### MATERIAL FOR THIS TASK

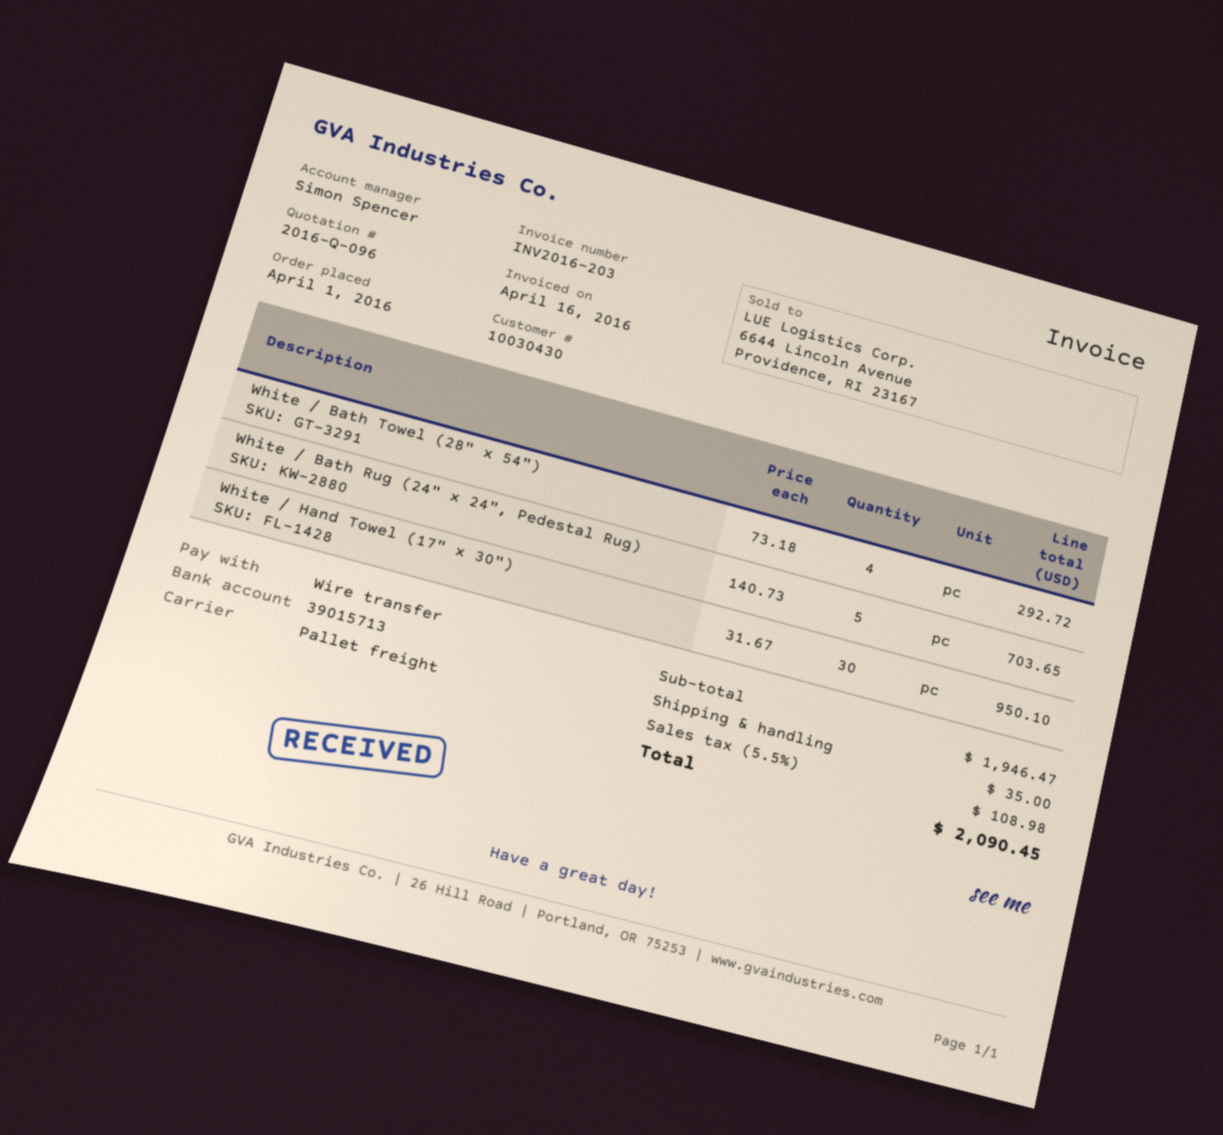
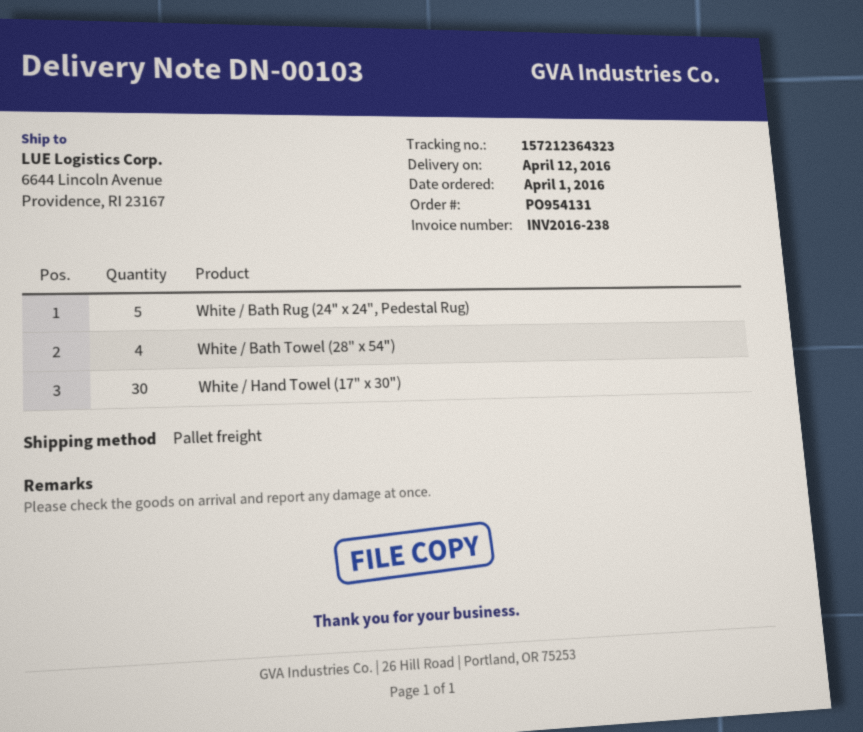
invoice number: INV2016-203 -> INV2016-238

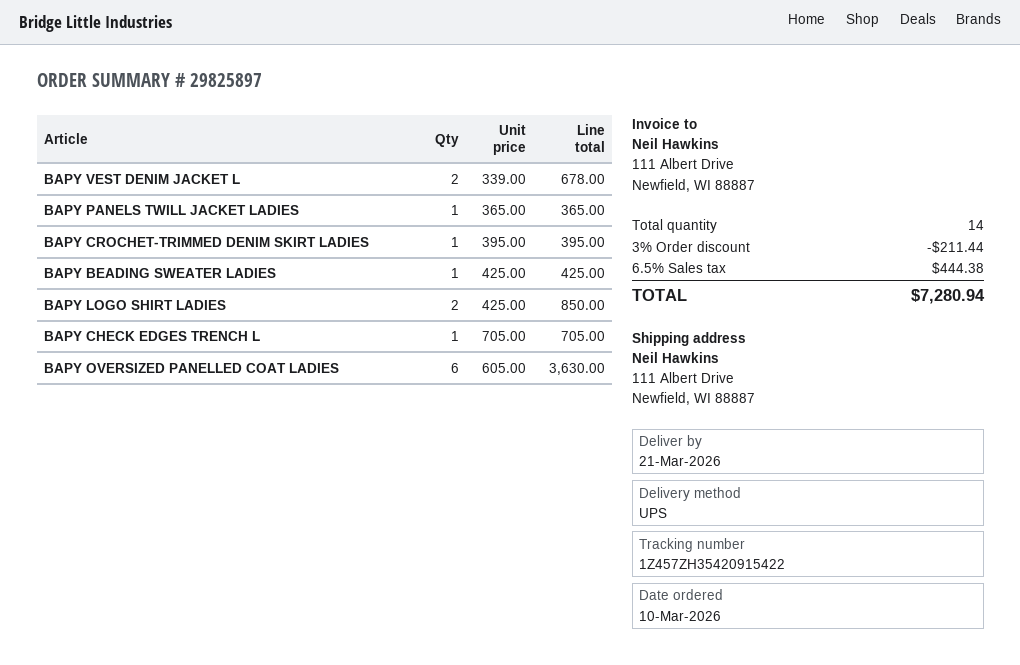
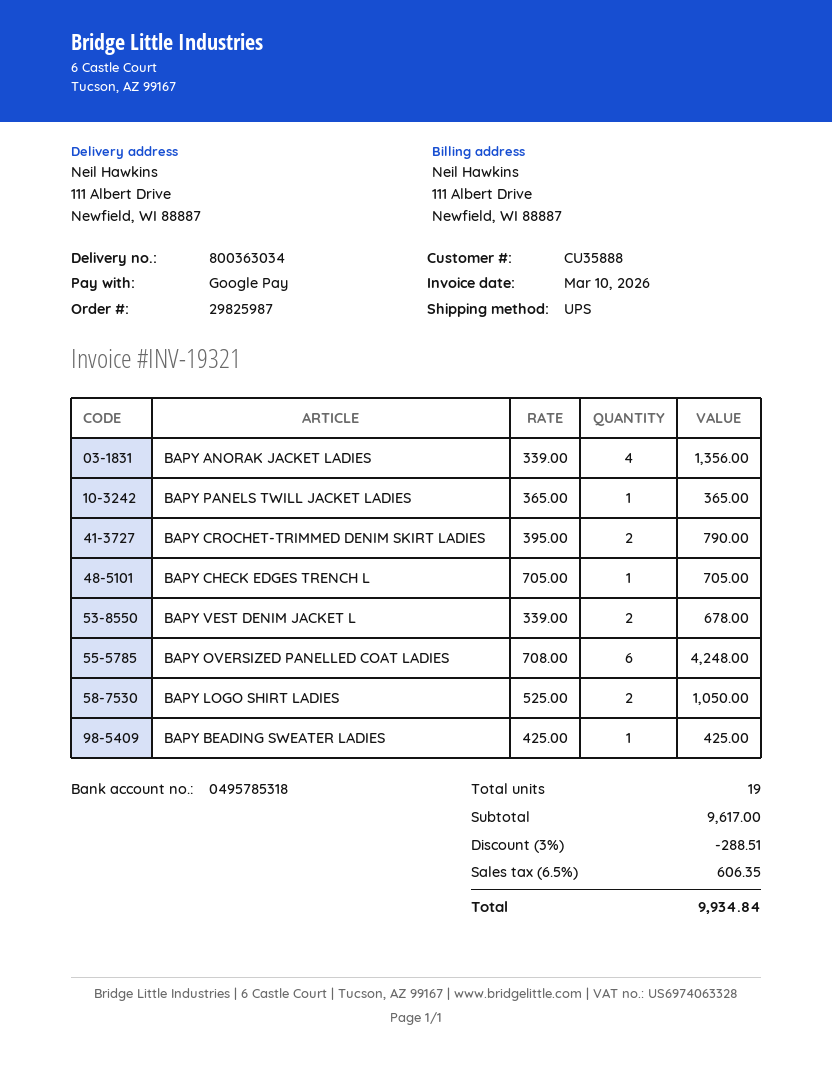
order number: 29825897 -> 29825987
BAPY CROCHET-TRIMMED DENIM SKIRT LADIES: 1 x 395.00 = 395.00 -> 2 x 395.00 = 790.00
BAPY LOGO SHIRT LADIES: 2 x 425.00 = 850.00 -> 2 x 525.00 = 1050.00
BAPY OVERSIZED PANELLED COAT LADIES: 6 x 605.00 = 3630.00 -> 6 x 708.00 = 4248.00
BAPY ANORAK JACKET LADIES: none -> 4 x 339.00 = 1356.00
total quantity: 14 -> 19
discount: 3% = 211.44 -> 3% = 288.51
tax: 6.5% = 444.38 -> 6.5% = 606.35
total: 7280.94 -> 9934.84

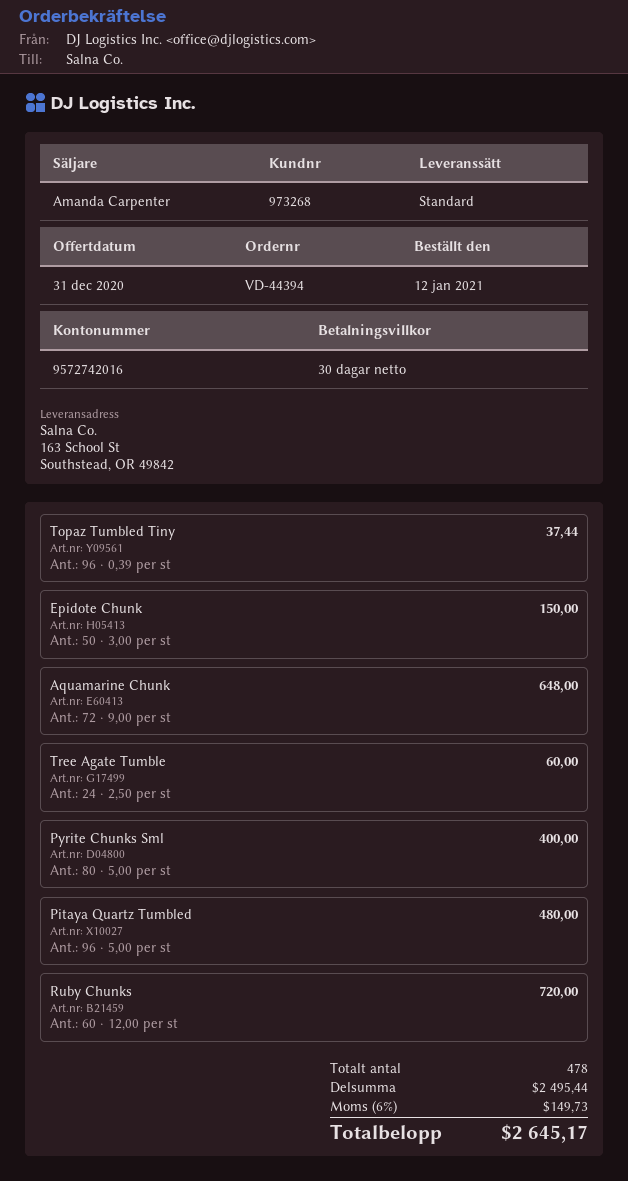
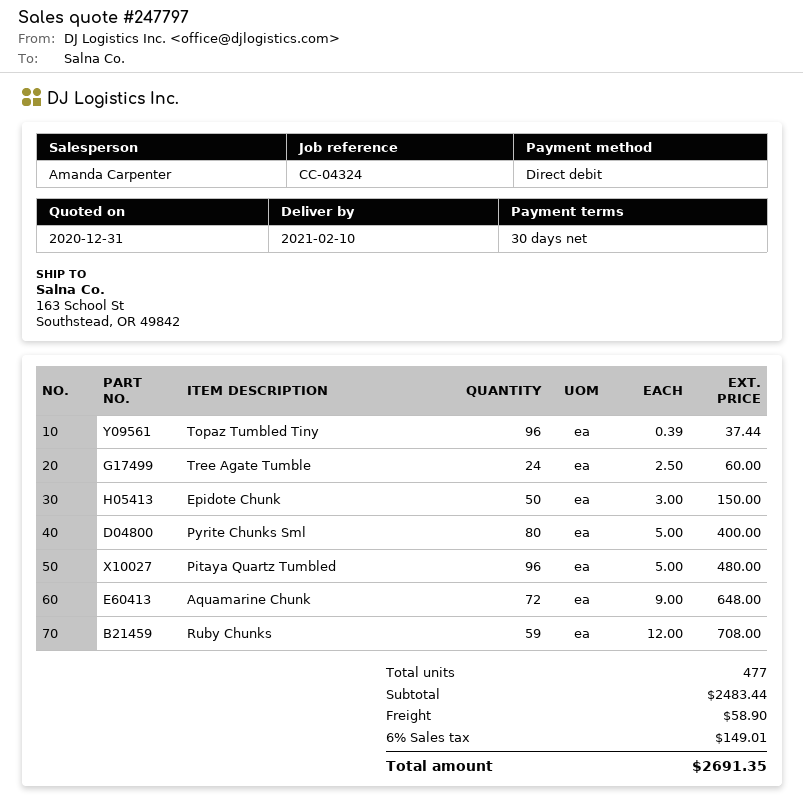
Ruby Chunks: 60 x 12.00 = 720.00 -> 59 x 12.00 = 708.00
total quantity: 478 -> 477
subtotal: 2495.44 -> 2483.44
shipping: none -> 58.90
tax: 6% = 149.73 -> 6% = 149.01
total: 2645.17 -> 2691.35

### REQUIREMENT
Except for the pictures, write the data out exactly.

### EXERCISE SOLUTION
invoice number: INV2016-203 -> INV2016-238

order number: 29825897 -> 29825987
BAPY CROCHET-TRIMMED DENIM SKIRT LADIES: 1 x 395.00 = 395.00 -> 2 x 395.00 = 790.00
BAPY LOGO SHIRT LADIES: 2 x 425.00 = 850.00 -> 2 x 525.00 = 1050.00
BAPY OVERSIZED PANELLED COAT LADIES: 6 x 605.00 = 3630.00 -> 6 x 708.00 = 4248.00
BAPY ANORAK JACKET LADIES: none -> 4 x 339.00 = 1356.00
total quantity: 14 -> 19
discount: 3% = 211.44 -> 3% = 288.51
tax: 6.5% = 444.38 -> 6.5% = 606.35
total: 7280.94 -> 9934.84

Ruby Chunks: 60 x 12.00 = 720.00 -> 59 x 12.00 = 708.00
total quantity: 478 -> 477
subtotal: 2495.44 -> 2483.44
shipping: none -> 58.90
tax: 6% = 149.73 -> 6% = 149.01
total: 2645.17 -> 2691.35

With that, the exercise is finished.